Разговор этот происходил в яме, вырытой в чаще леса и сверху заваленной
буреломом. Затем они выглянули из своей норы и увидели сквозь ветви желтые
и красные мундиры шедших по лесу и сверкавших на солнце оружием герцогских
солдат.
- Нас предали! - сказал Уленшпигель.
Едва лишь солдаты скрылись из виду, он сломя голову побежал в Оэн. Он
был в одежде дровосека и нес на спине вязанку дров, и солдаты не обратили
на него внимания. Он пробрался к всадникам и все им рассказал - всадники
поскакали кто куда и скрылись, за исключением де Бозара д'Армантьера -
этот был схвачен. Пехотинцам, шедшим из Брюсселя, также удалось
ускользнуть.
Всадников и пехотинцев едва не погубил один подлый изменник из полка
сьера де Ликса.
Д'Армантьер принял мучительную казнь за всех.
Заранее содрогаясь от ужаса, Уленшпигель пошел в Брюссель, на Конный
базар, смотреть на его адские муки.
Несчастный д'Армантьер, распяленный на колесе, получил тридцать семь
ударов железным прутом по рукам и ногам, ибо палачам, дробившим его кость
за костью, хотелось подольше посмотреть на его мучения.
И только от тридцать восьмого удара - прямо в грудь - он скончался.
4
Ясным и теплым июньским днем в Брюсселе, на площади перед ратушей, был
воздвигнут обитый черным сукном эшафот, а по бокам поставлены два столба с
железными остриями.
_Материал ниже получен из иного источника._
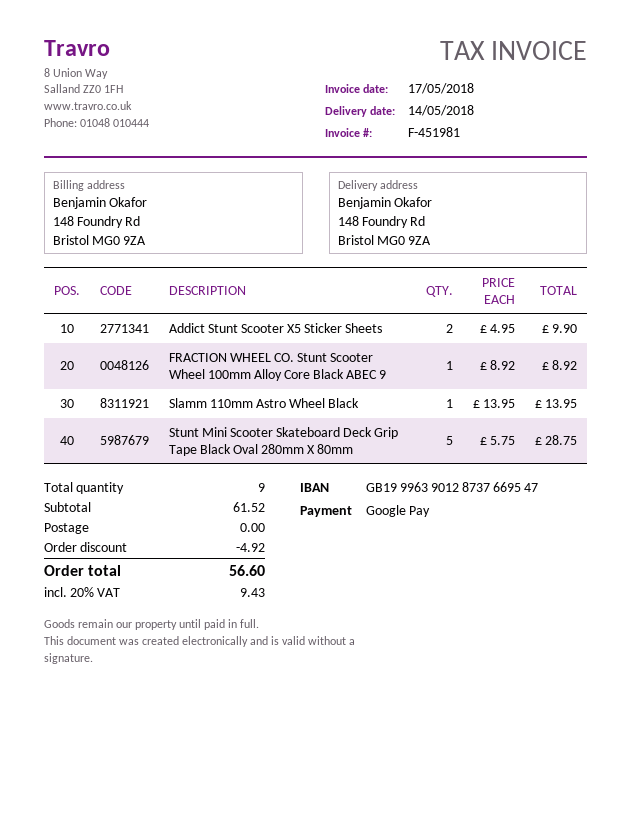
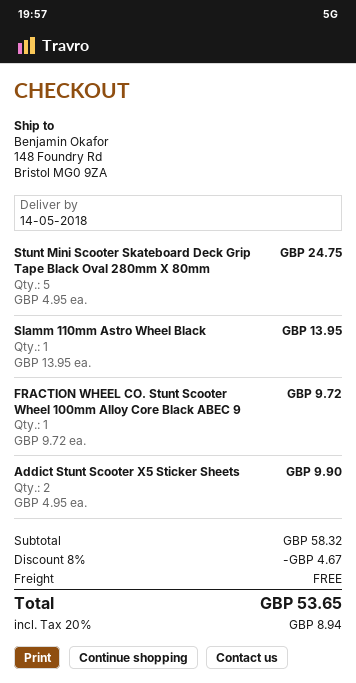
FRACTION WHEEL CO. Stunt Scooter Wheel 100mm Alloy Core Black ABEC 9: 1 x 8.92 = 8.92 -> 1 x 9.72 = 9.72
Stunt Mini Scooter Skateboard Deck Grip Tape Black Oval 280mm X 80mm: 5 x 5.75 = 28.75 -> 5 x 4.95 = 24.75
subtotal: 61.52 -> 58.32
discount: 4.92 -> 4.67
tax: 20% = 9.43 -> 20% = 8.94
total: 56.60 -> 53.65

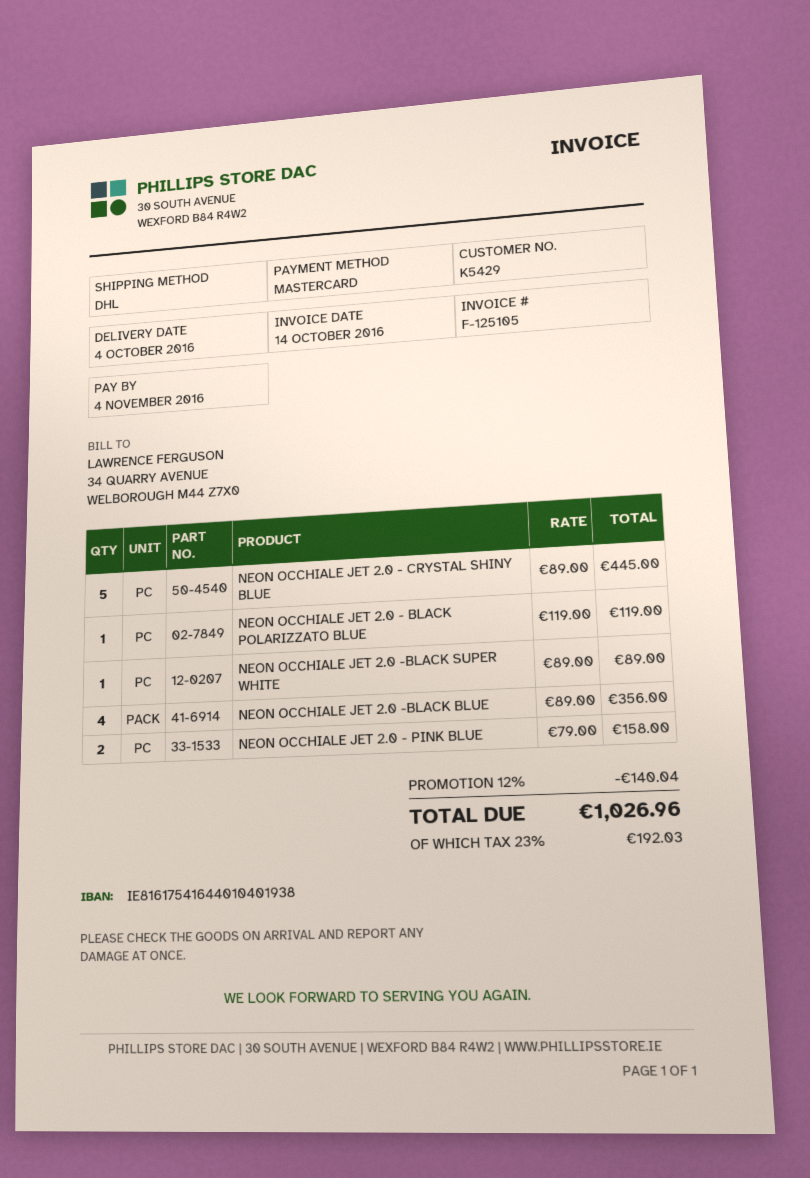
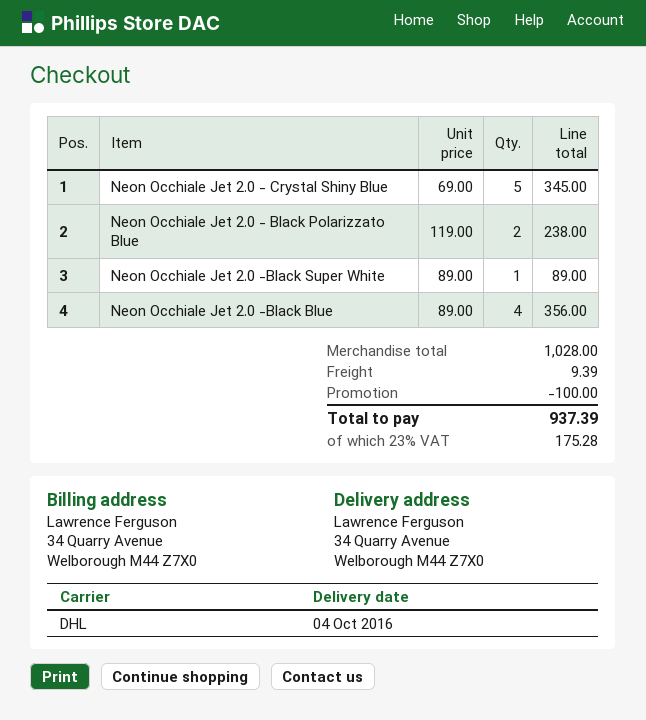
NEON OCCHIALE JET 2.0 - CRYSTAL SHINY BLUE: 5 x 89.00 = 445.00 -> 5 x 69.00 = 345.00
NEON OCCHIALE JET 2.0 - BLACK POLARIZZATO BLUE: 1 x 119.00 = 119.00 -> 2 x 119.00 = 238.00
NEON OCCHIALE JET 2.0 - PINK BLUE: 2 x 79.00 = 158.00 -> none
discount: 140.04 -> 100.00
shipping: none -> 9.39
tax: 23% = 192.03 -> 23% = 175.28
total: 1026.96 -> 937.39

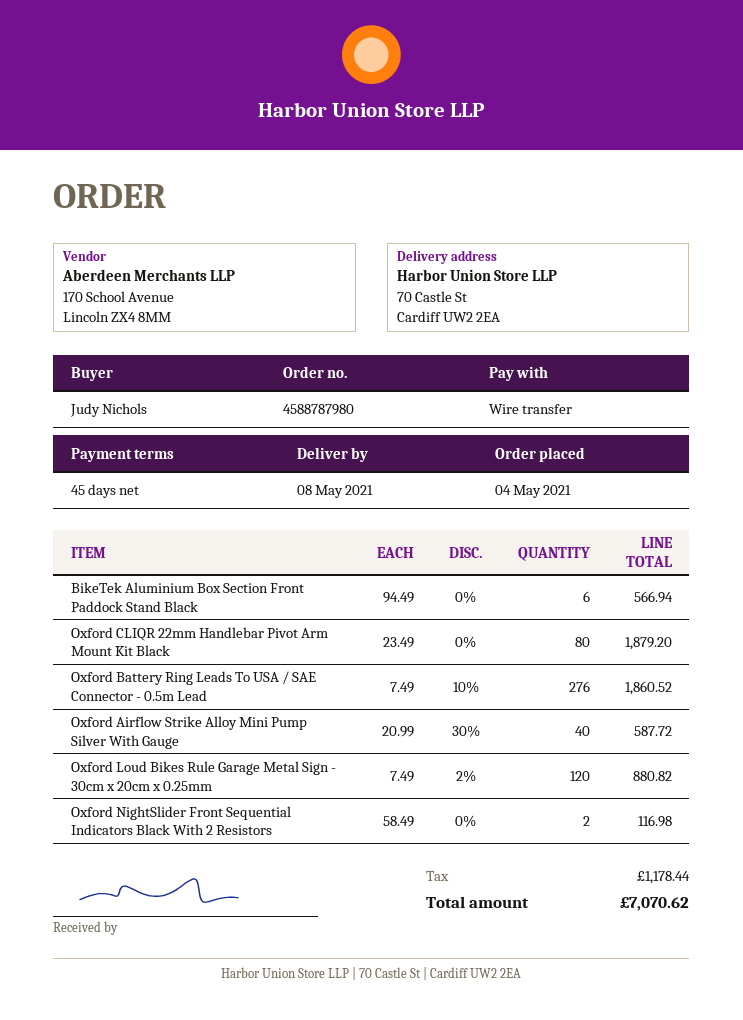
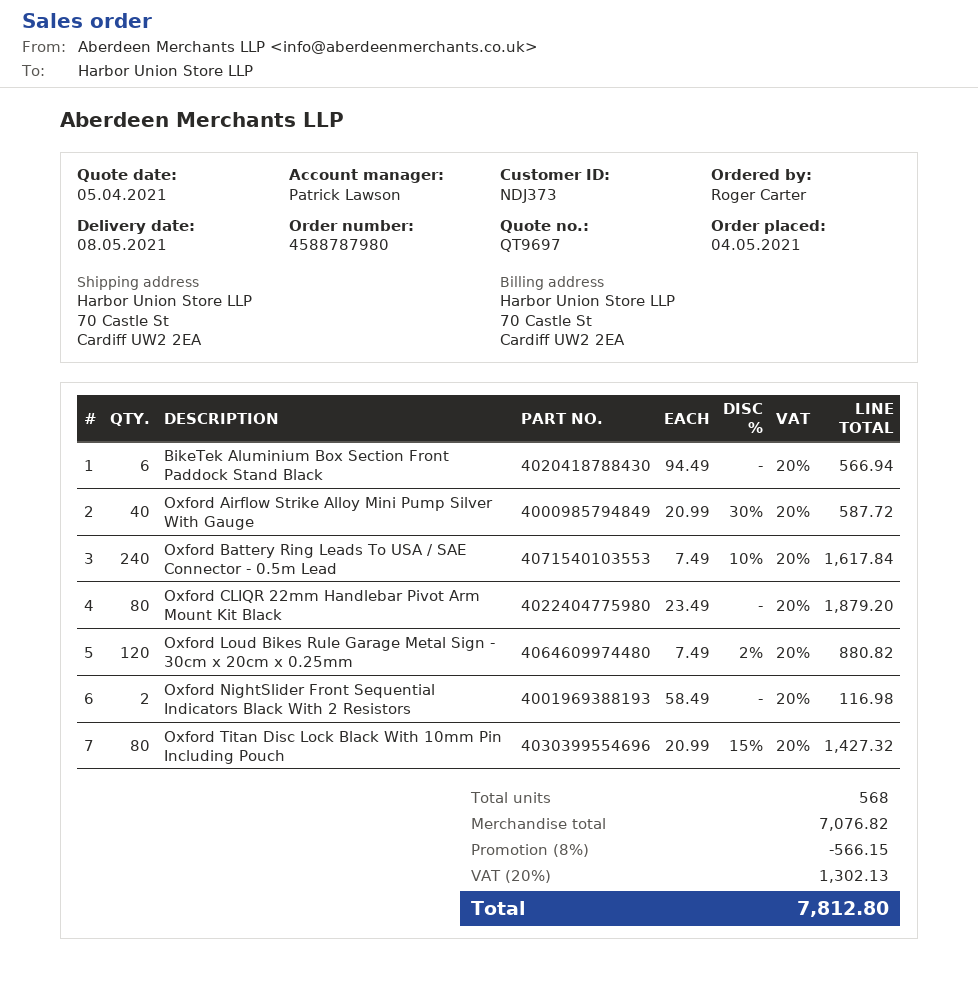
ordered by: Judy Nichols -> Roger Carter
Oxford Battery Ring Leads To USA / SAE Connector - 0.5m Lead: 276 x 7.49 - 10% = 1860.52 -> 240 x 7.49 - 10% = 1617.84
Oxford Titan Disc Lock Black With 10mm Pin Including Pouch: none -> 80 x 20.99 - 15% = 1427.32
discount: none -> 8% = 566.15
tax: 1178.44 -> 1302.13
total: 7070.62 -> 7812.80

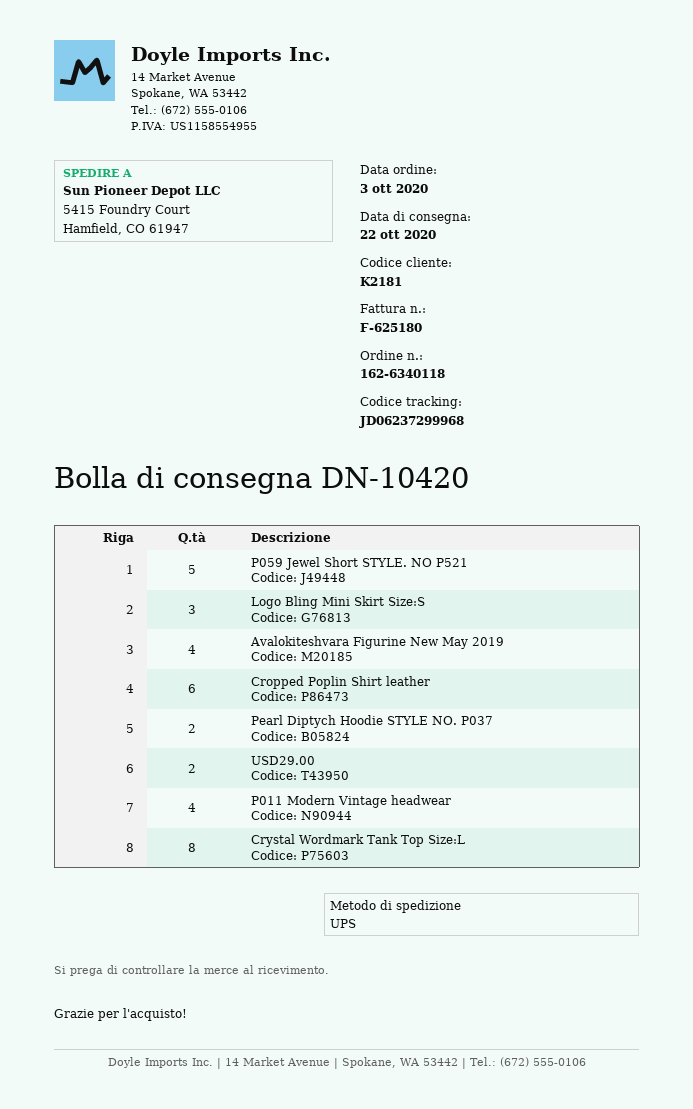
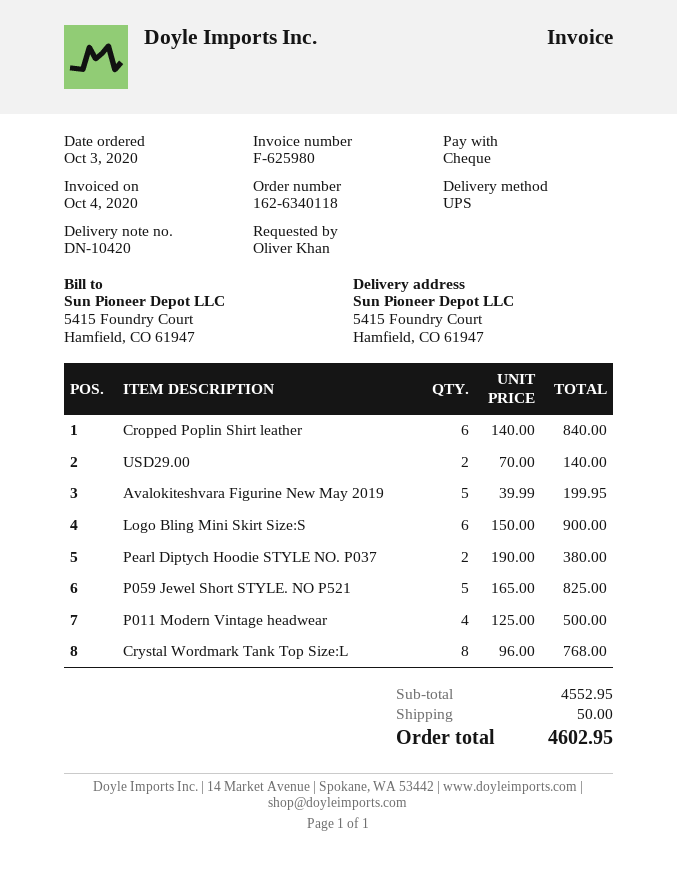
invoice number: F-625180 -> F-625980
Logo Bling Mini Skirt Size:S: 3 -> 6
Avalokiteshvara Figurine New May 2019: 4 -> 5

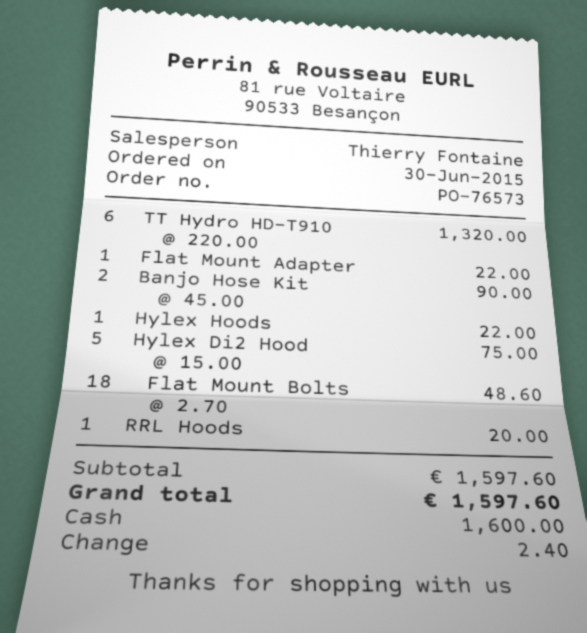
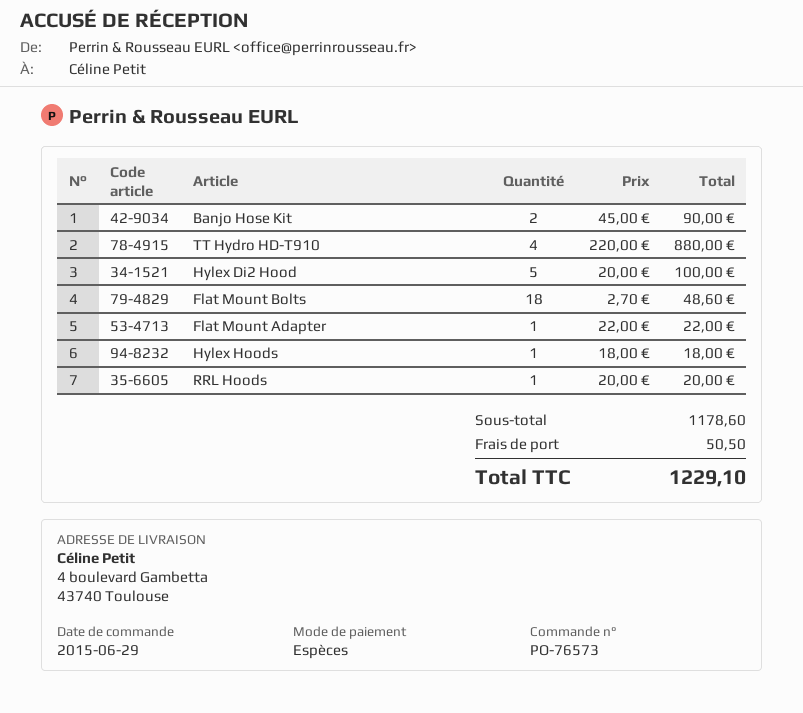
order date: 2015-06-30 -> 2015-06-29
TT Hydro HD-T910: 6 x 220.00 = 1320.00 -> 4 x 220.00 = 880.00
Hylex Hoods: 1 x 22.00 = 22.00 -> 1 x 18.00 = 18.00
Hylex Di2 Hood: 5 x 15.00 = 75.00 -> 5 x 20.00 = 100.00
subtotal: 1597.60 -> 1178.60
shipping: none -> 50.50
total: 1597.60 -> 1229.10

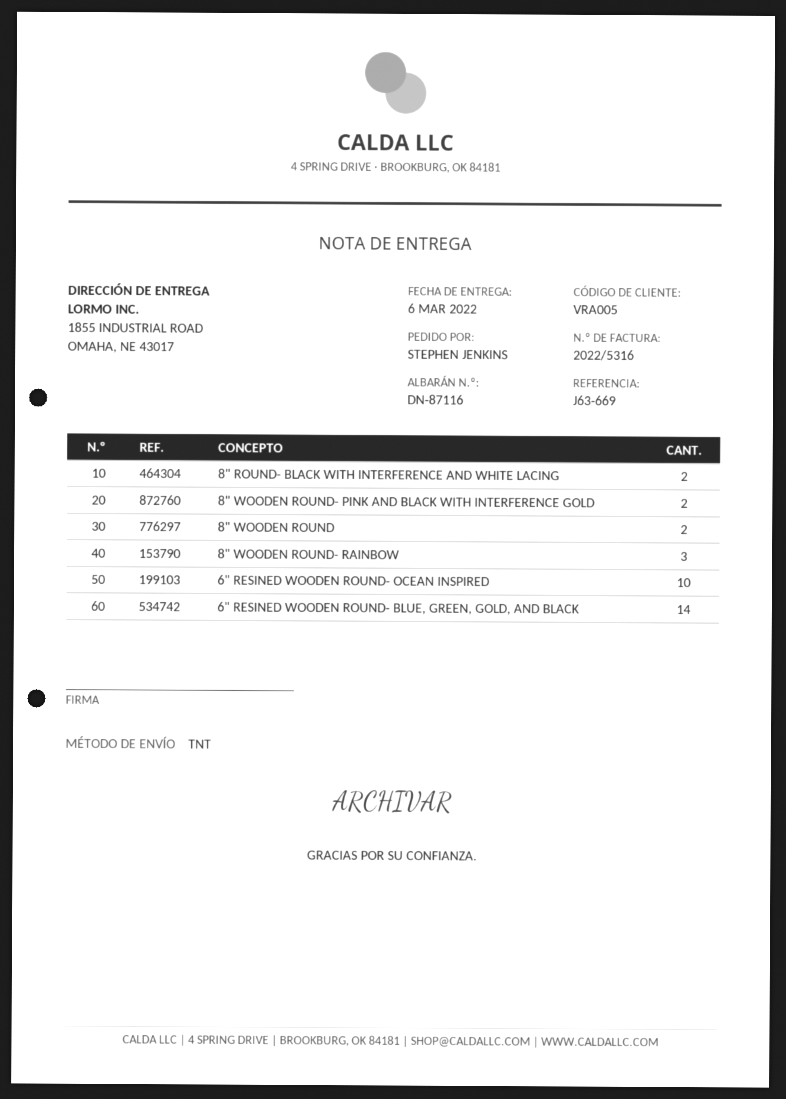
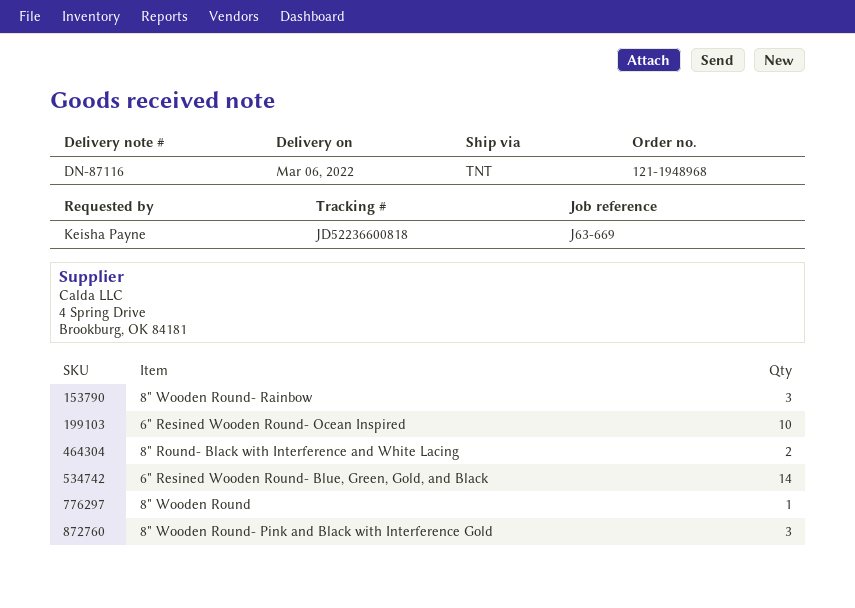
ordered by: STEPHEN JENKINS -> Keisha Payne
8" WOODEN ROUND- PINK AND BLACK WITH INTERFERENCE GOLD: 2 -> 3
8" WOODEN ROUND: 2 -> 1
На эшафоте виднелись две черные подушки и серебряное
распятие на столике.
И вот на этом-то эшафоте претерпели мечное сечение благородный Эгмонт и
благородный Горн (*88). А достояние их отошло к королю.
А посланник Франциска I так сказал об Эгмонте:
- Я только что видел, как отрубили голову тому, перед кем дважды
трепетала Франция.
А головы казненных были насажены на железные острия.
А Уленшпигель сказал Ламме:
- Тела и кровь накрыты черным. Благословенны те, кто в эти черные дни
сохранит высокий дух и в чьей твердой руке не дрогнет меч!
5
Молчаливый набрал войско, и оно с трех сторон хлынуло в Нидерланды
(*89).
А Уленшпигель на сборище Диких гезов (*90) держал такую речь:
- По наущению инквизиции король Филипп объявил, что всем жителям
Нидерландов, обвиненным в оскорблении величества, в ереси, а равно и в
недонесении на еретиков, грозят соответственно тяжести преступлений
установленные для подобных злодеяний наказания, без различия пола и
возраста и без всякой надежды на помилование, за исключением особо
поименованных лиц. Достояние осужденных наследует король.
Смерть косит людей (*91) в богатой и обширной стране, лежащей между
Северным морем, графством Эмден, рекою Эме, Вестфалией, Юлих-Клеве и
Льежем, епископством Кельнским и Трирским, Лотарингией и Францией. Смерть
косит людей на пространстве в триста сорок миль, в двухстах укрепленных
городах, в ста пятидесяти селениях, существующих на правах городов, в
деревнях, местечках и на равнинах. А достояние наследует король.
- Одиннадцати тысяч палачей, которых Альба именует солдатами, едва-едва
хватает, - продолжал Уленшпигель. - Родимый наш край превратился в бойню,
и из него бегут художники, его покидают ремесленники, его оставляют
торговцы - бросают родину и обогащают чужбину, где им предоставляется
свобода вероисповедания. Смерть и Разор косят у нас в стране. А наследник
- король.
Наша страна купила за деньги у обедневших государей льготы. Ныне эти
льготы отняты. Страна надеялась, что она не зря заключила договоры с
владетельными князьями, что она насладится плодами трудов своих, что она
расцветет. Но она ошиблась - каменщик строит для пожара, ремесленник
работает на вора. Наследник - король.